Place de la Concorde, 1875 by Edgar Degas
Place de la Concorde was not commissioned and shows the artist's friends, writer Daniel Halevy and the artist Ludovic-Napoleon Lepic with his daughters. The artist has them participating in a casual scene at the famous Parisian square. Degas never painted any other picture with a similar composition. In need of money he sold his masterpiece to Vicomte Ludovic-Napoleon Lepic, and the painting remained unknown until the end of the century.

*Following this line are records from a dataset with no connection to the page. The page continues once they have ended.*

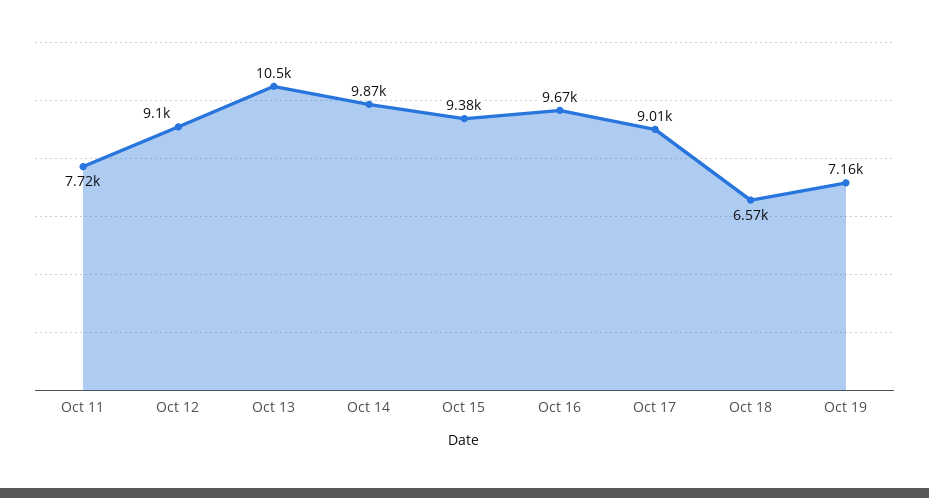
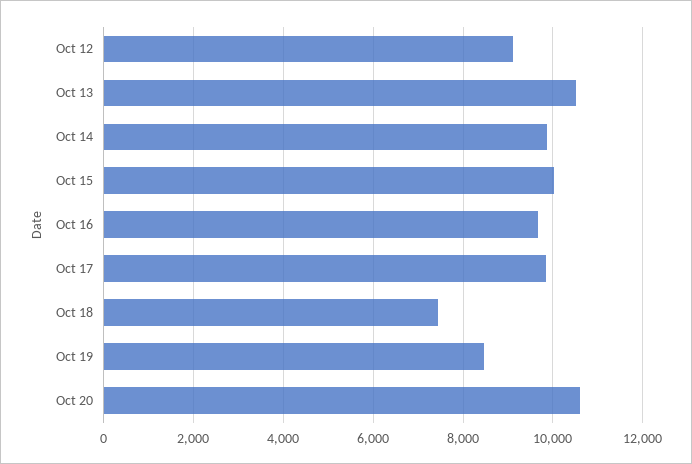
Oct 11: 7720 -> none
Oct 15: 9380 -> 10000
Oct 17: 9010 -> 9800
Oct 18: 6570 -> 7400
Oct 19: 7160 -> 8400
Oct 20: none -> 10600

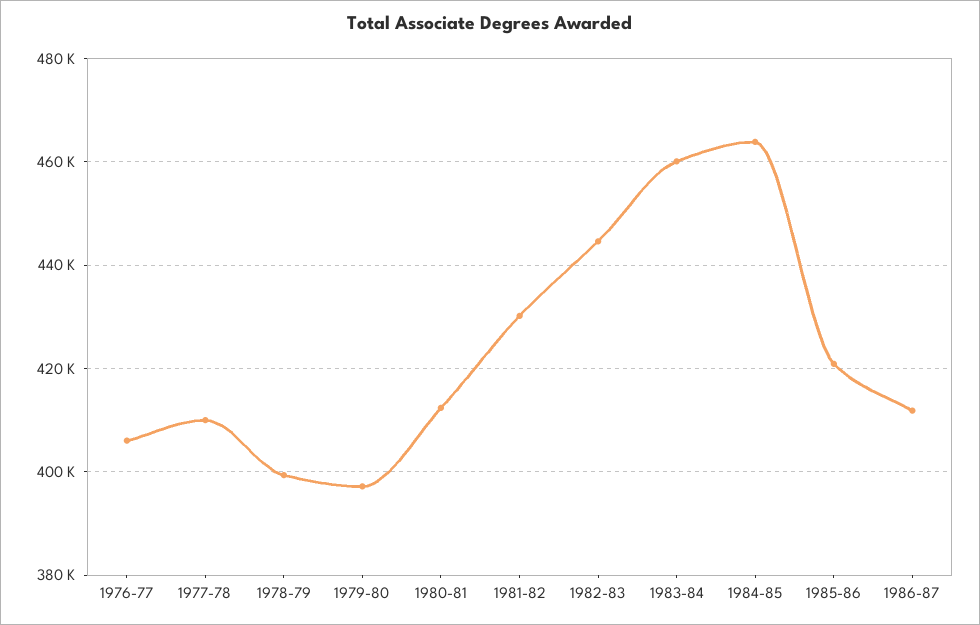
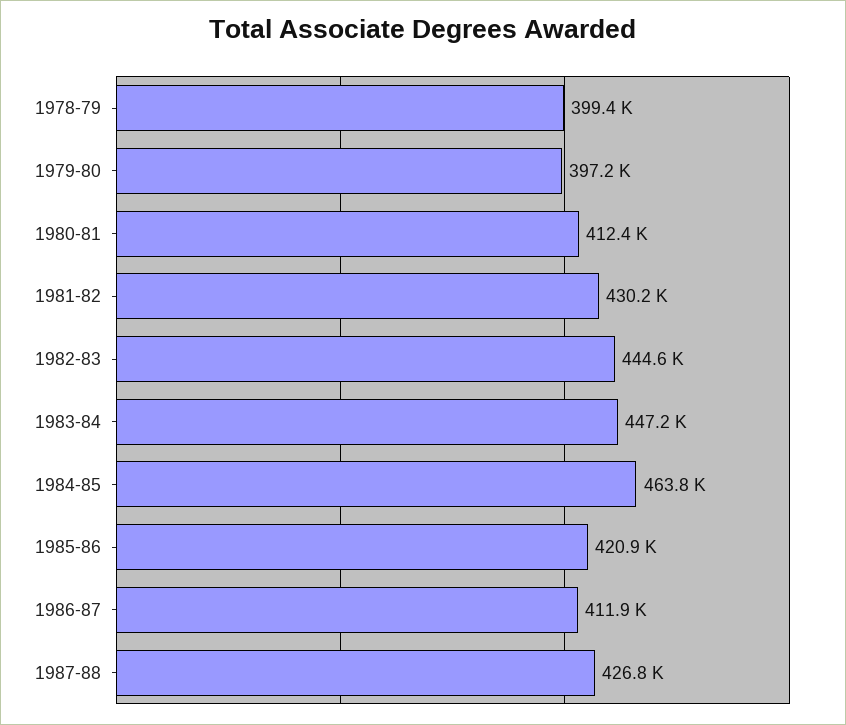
1976-77: 406000 -> none
1977-78: 410000 -> none
1983-84: 460000 -> 447200
1987-88: none -> 426800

Place de la Concorde seems to draw from the operations of popular illustration more than other Impressionist paintings - in its willingness to make the politics of form a visible, rather than suppressed, text - even if it does so only obliquely, through placement, overlap, and erasure. As was first noted by Kirk Varnedoe, the black top hat of Viscount Ludovic-Napoleon Lepic...covers James Pradier's late 1830s sculpture of the city of Strasbourg, so recently lost to the Prussians, along with Alsace and Lorraine. The statue functioned as THE site of national mourning for Parisians during the Siege of Strasbourg in September 1870, the long and difficult Siege of Paris that winter, and especially after the annexation of Alsace-Lorraine by the newly founded German Kaiserreich in the spring of 1871. It was permanently overwhelmed with wreaths, garlands, and flags, in a gesture uncannily echoing Degas's placement of Lepic's hat.
Yet it has escaped observation how profoundly the hat marries other elements in the painting with similar political resonances: the accentuations of right and left; the tricolor bowtie of the figure on the left; Lepic's red chest decoration that looks like the ribbon of the Legion d'Honneur. In the largely muted monochrome of the painting, these elements of bright color...stand out dramatically; they are meant to be noticed. The composition and sartorial choices are key to a full sociohistoric reading of the painting. ...Reading Degas's highly staged compositional devices from the viewpoint of its audience in about 1875, however, uncovers a range of new meanings for the painting.